O Brasil não teve filme selecionado para a seção oficial, mas subiu ao palco para receber um prêmio. Foi com Pedro Sotero, diretor de fotografia de Aquarius (2016) e Gabriel e a Montanha (2017), que ganhou a Concha da categoria por seu trabalho em Rojo, do argentino Benjamin Naishtat. O longa, que recria o ambiente sinistro dos anos 1970, é uma coprodução com o Brasil e será exibido no Festival do Rio em novembro. Trata-se de mais um daqueles filmes argentinos que agradam tanto ao público quanto à crítica pela competência e inventividade. Decidido a manter a memória dos horrores da ditadura militar, examina o envolvimento silencioso de uma cidadezinha pacata no momento em que nascia o ovo da serpente. Esse aspecto, da participação da "gente de bem" da sociedade nas atrocidades daquela ditadura, dá ao filme um motivo a mais para ser visto no Brasil.
Na página do jornal diário do festival, o governo brasileiro publicou um anúncio divulgando a participação do país, listando as exibições de sete filmes: as coproduções Rojo, Família Submergida, Sonho Florianópolis, Mateína e As Herdeiras (paraguaio que está em cartaz em Porto Alegre), além de Ferrugem (melhor filme em Gramado) e Los Silêncios (exibido na Quinzena dos Realizadores em Cannes). A peça também divulgava os projetos de longa-metragem Democracia, de Tata Amaral, e Diário de Viagem, de Paula Um Mi Kim – ambos foram apresentados no evento basco.

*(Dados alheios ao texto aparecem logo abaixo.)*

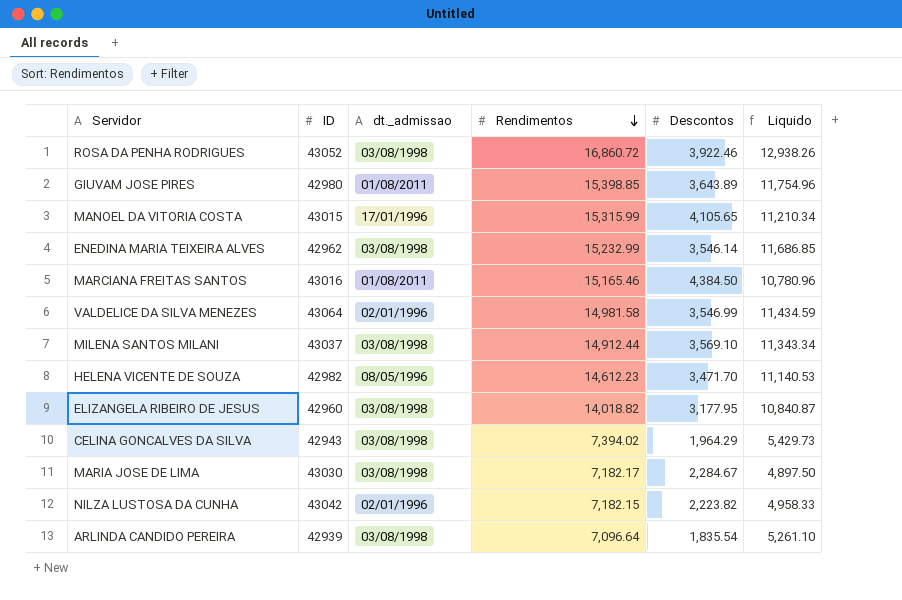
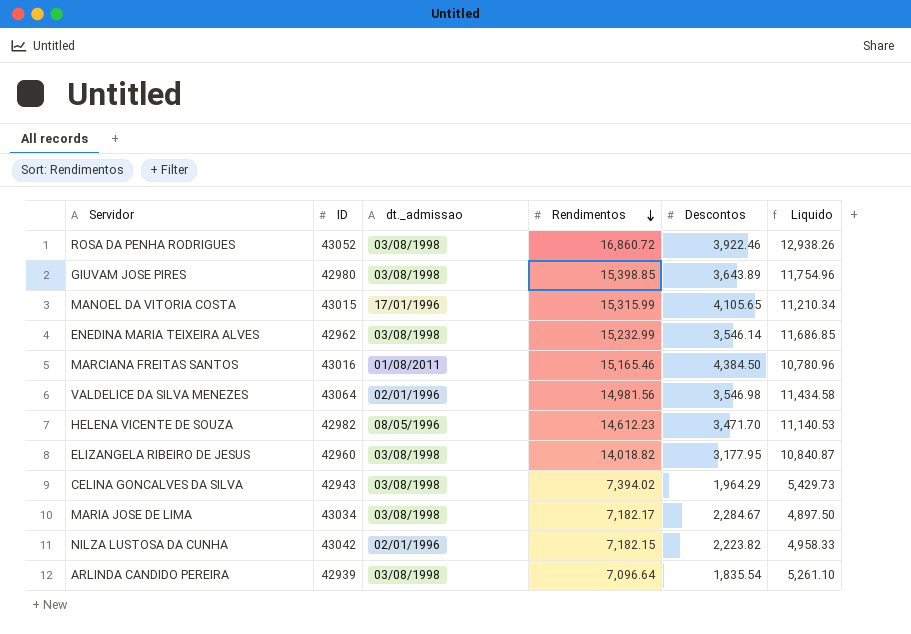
row MILENA SANTOS MILANI: 43037 | 03/08/1998 | 14,912.44 | 3,569.10 | 11,343.34 -> none
GIUVAM JOSE PIRES | dt._admissao: 01/08/2011 -> 03/08/1998
VALDELICE DA SILVA MENEZES | Rendimentos: 14,981.58 -> 14,981.56
VALDELICE DA SILVA MENEZES | Descontos: 3,546.99 -> 3,546.98
VALDELICE DA SILVA MENEZES | Liquido: 11,434.59 -> 11,434.58
MARIA JOSE DE LIMA | ID: 43030 -> 43034

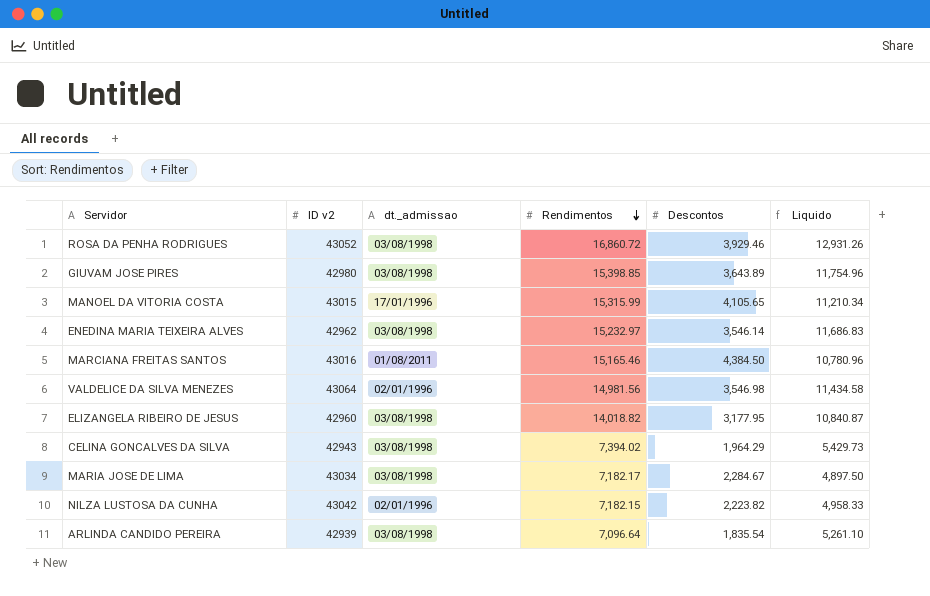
column name: ID -> ID v2
row HELENA VICENTE DE SOUZA: 42982 | 08/05/1996 | 14,612.23 | 3,471.70 | 11,140.53 -> none
ROSA DA PENHA RODRIGUES | Descontos: 3,922.46 -> 3,929.46
ROSA DA PENHA RODRIGUES | Liquido: 12,938.26 -> 12,931.26
ENEDINA MARIA TEIXEIRA ALVES | Rendimentos: 15,232.99 -> 15,232.97
ENEDINA MARIA TEIXEIRA ALVES | Liquido: 11,686.85 -> 11,686.83

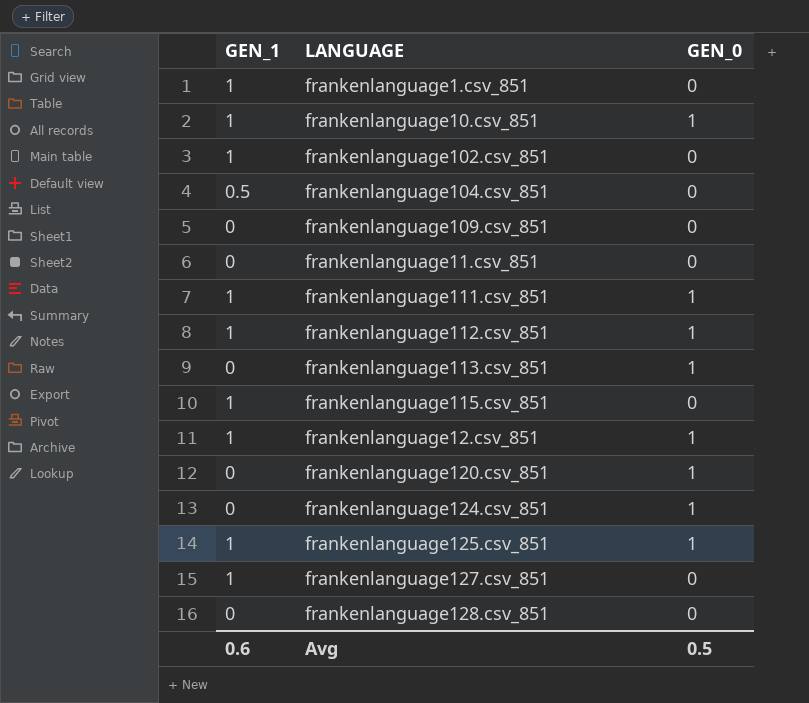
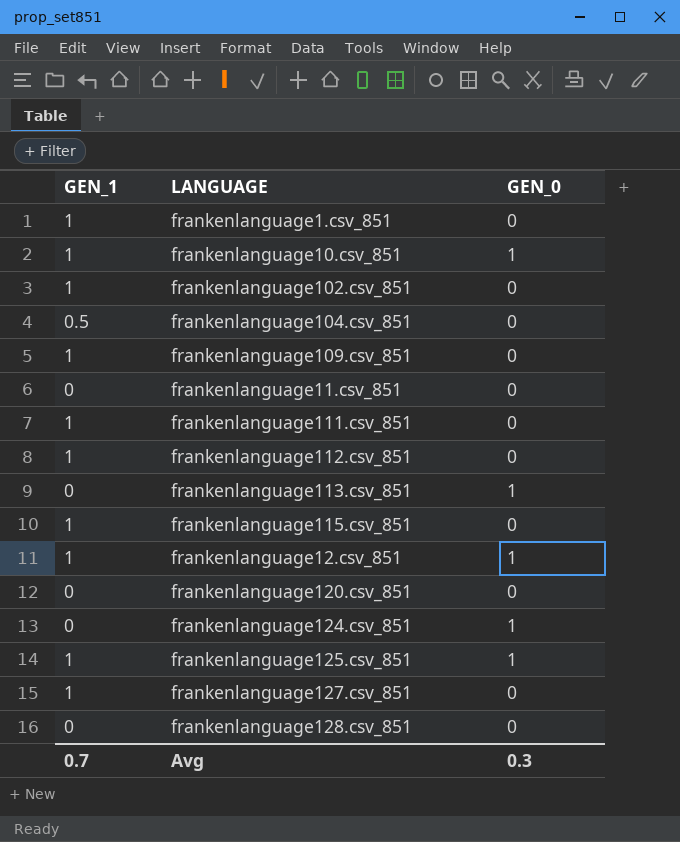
frankenlanguage109.csv_851 | GEN_1: 0 -> 1
frankenlanguage111.csv_851 | GEN_0: 1 -> 0
frankenlanguage112.csv_851 | GEN_0: 1 -> 0
frankenlanguage120.csv_851 | GEN_0: 1 -> 0
Avg | GEN_1: 0.6 -> 0.7
Avg | GEN_0: 0.5 -> 0.3

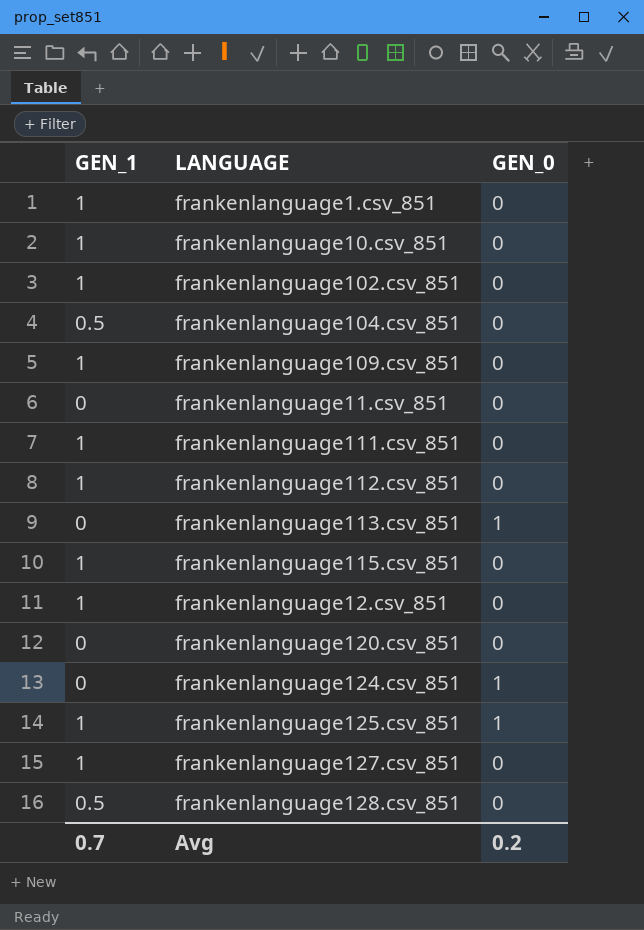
frankenlanguage10.csv_851 | GEN_0: 1 -> 0
frankenlanguage12.csv_851 | GEN_0: 1 -> 0
frankenlanguage128.csv_851 | GEN_1: 0 -> 0.5
Avg | GEN_0: 0.3 -> 0.2

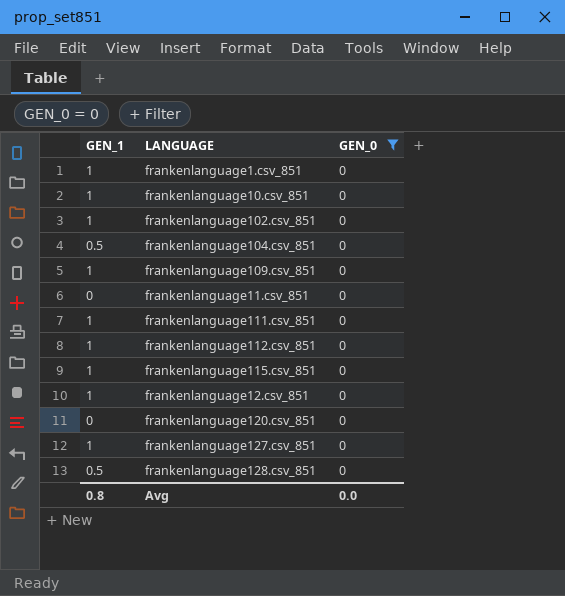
filter: none -> GEN_0 = 0
Avg | GEN_1: 0.7 -> 0.8
Avg | GEN_0: 0.2 -> 0.0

Cabe destacar que a promoção do cinema brasileiro em festivais internacionais, que inclui a participação em encontros de coprodução, é realizada pelo Cinema do Brasil, um programa de exportação envolvendo a Agência de Promoção de Exportações e Investimentos (Apex-Brasil), a Agência Nacional de Cinema (Ancine), o Ministério das Relações Exteriores (MRE) e o Ministério da Cultura (MinC). O esforço pode soar demasiado, mas, ao observarmos as divulgações da Argentina e Colômbia, por exemplo, vemos que ainda fazemos pouco.